Smart Data

This is a tentative name for a whole area of computing that I feel has been largely neglected, namely the mismatch between the data types used in the real world and the data types supported by most programming languages. Perhaps this topic is addressed in another page on this wiki - if so, could someone connect or refactor them as appropriate.

Most numbers in the real world have units attached to them - for instance, distances are in feet, metres or parsecs, bank balances and prices have to be in some currency, dates and times have to be relative to a given time zone, and so on, but most computer languages treat all quantities as if they were dimensionless. Most business values in computer applications do not even have an explicit precision, as floating point is not appropriate for them, so this knowledge is only held within the program code. When programmers make incorrect assumptions about the dimensions of data, you get examples like the recent Mars Lander debacle. Here is a quote from a NASA release about the loss of the Mars Lander:

The peer review preliminary findings indicate that one team used English units (e.g., inches, feet and pounds) while the other used metric units for a key spacecraft operation. This information was critical to the maneuvers required to place the spacecraft in the proper Mars orbit.

I also feel very strongly that dimension checking should be done at compile time, not run time. You don't want to discover an error like the one referred to above when the lander is approaching the Martian surface! Does anyone know of a language where you are forced to use units, rather than it being an afterthought?

I have also made two attempts at describing such a system: one in the business arena, and one involving physical units. Feedback would be appreciated. They are respectively

http://www.jpaulmorrison.com/busdtyps.shtml, and http://www.jpaulmorrison.com/physunits.shtml


There are several libraries for Haskell which exploits its type checker to ensure proper units of measurement throughout a calculation. I found 3 via Google. --SamuelFalvo?

In the latter I ran into character set problems - naming physical units like square cms following Java naming conventions is highly problematic. However, you cannot ever expect a programming language to accept units of measurement precisely as we'd write them in a physics journal, just as we cannot expect languages to express type notation as written in computer science journal entries. Approximations can be agreed upon, but that is as far as things will ever go.
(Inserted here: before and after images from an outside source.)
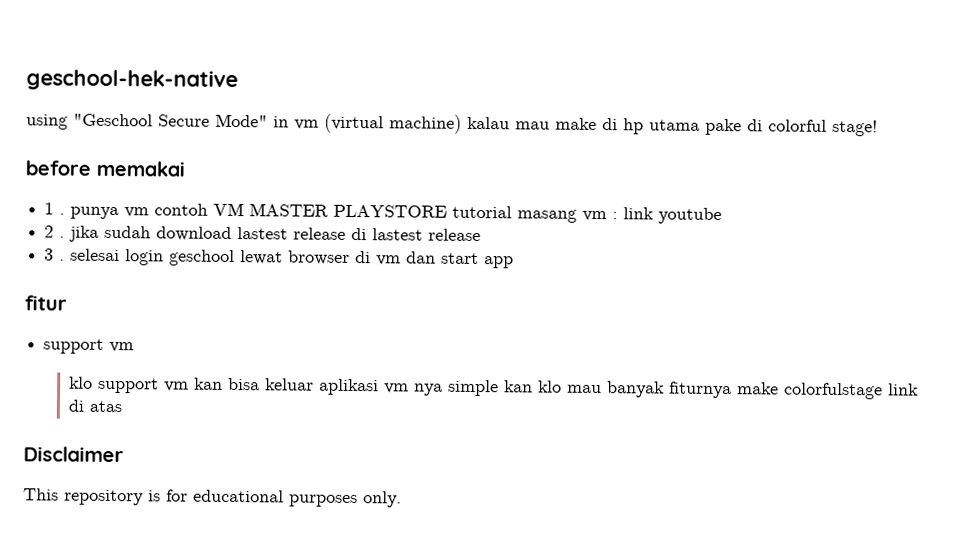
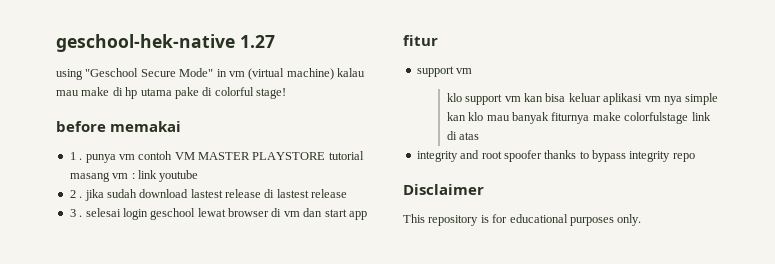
- geschool-hek-native
+ geschool-hek-native 1.27
+ integrity and root spoofer thanks to bypass integrity repo

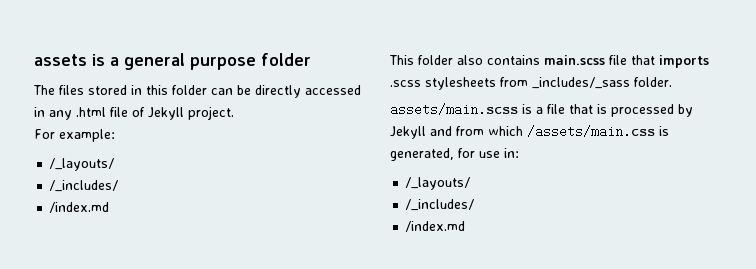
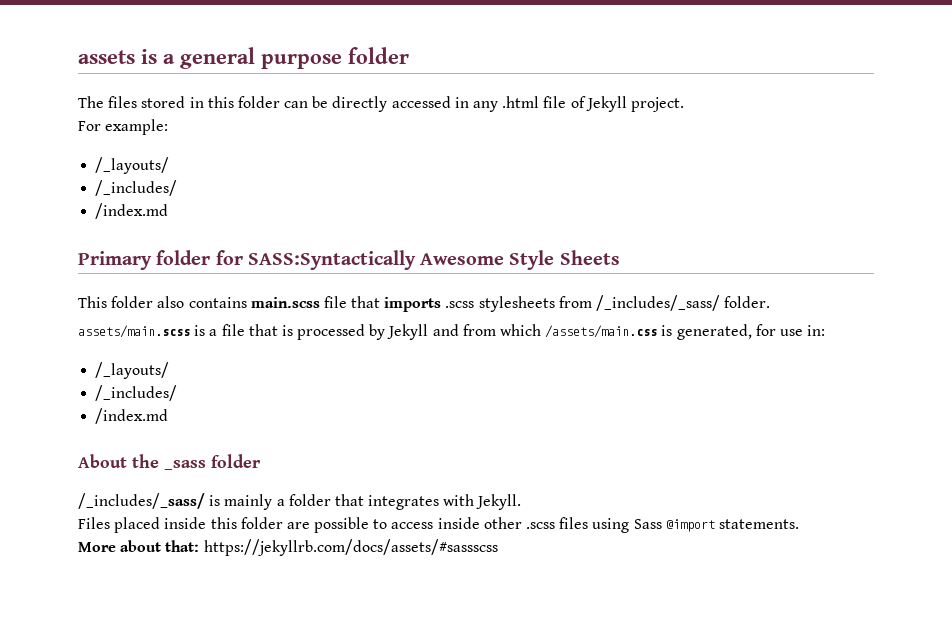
+ Primary folder for SASS:Syntactically Awesome Style Sheets
- This folder also contains main.scss file that imports .scss stylesheets from _includes/_sass folder.
+ This folder also contains main.scss file that imports .scss stylesheets from /_includes/_sass/ folder.
+ About the _sass folder
+ /_includes/_sass/ is mainly a folder that integrates with Jekyll.
+ Files placed inside this folder are possible to access inside other .scss files using Sass @import statements.
+ More about that: https://jekyllrb.com/docs/assets/#sassscss

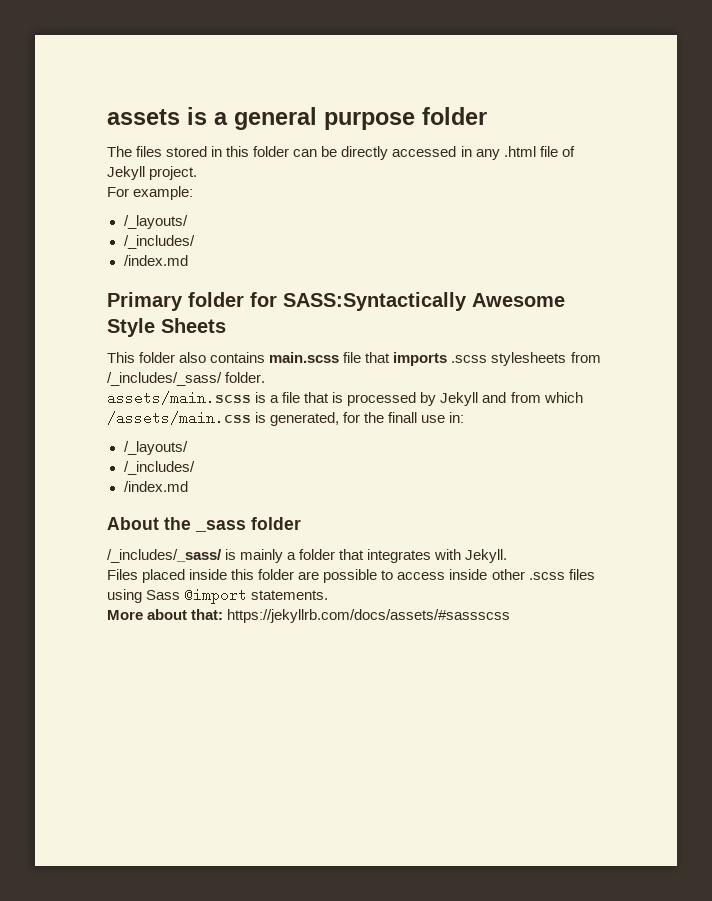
- assets/main.scss is a file that is processed by Jekyll and from which /assets/main.css is generated, for use in:
+ assets/main.scss is a file that is processed by Jekyll and from which /assets/main.css is generated, for the finall use in:

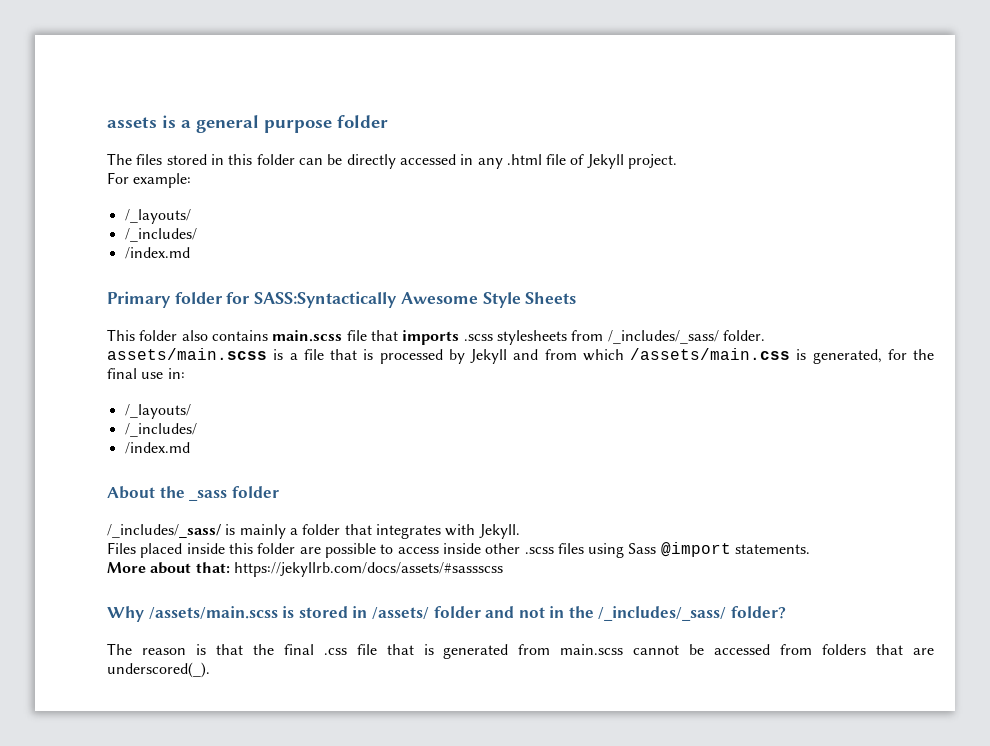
- assets/main.scss is a file that is processed by Jekyll and from which /assets/main.css is generated, for the finall use in:
+ assets/main.scss is a file that is processed by Jekyll and from which /assets/main.css is generated, for the final use in:
+ Why /assets/main.scss is stored in /assets/ folder and not in the /_includes/_sass/ folder?
+ The reason is that the final .css file that is generated from main.scss cannot be accessed from folders that are underscored(_).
Maybe, but almost certainly not likely at all, we will have to invent yet another programming language! The absence of suggestions is telling, and many folks find Haskell's solution more than adequate for their needs.

Additional suggestions would be welcome.

Possible connections: ValueObject, BusinessObject


For one approach, see FrinkLanguage.


For a good analysis, and code, to tackle this problem in C++, using templates, see "Scientific and Engineering C++, an introduction with advanced techniques and examples", John J. Barton and Lee R. Nackman, Addison Wesley Longman, 1994, ISBN 0-201-53393-6 , chapter 16.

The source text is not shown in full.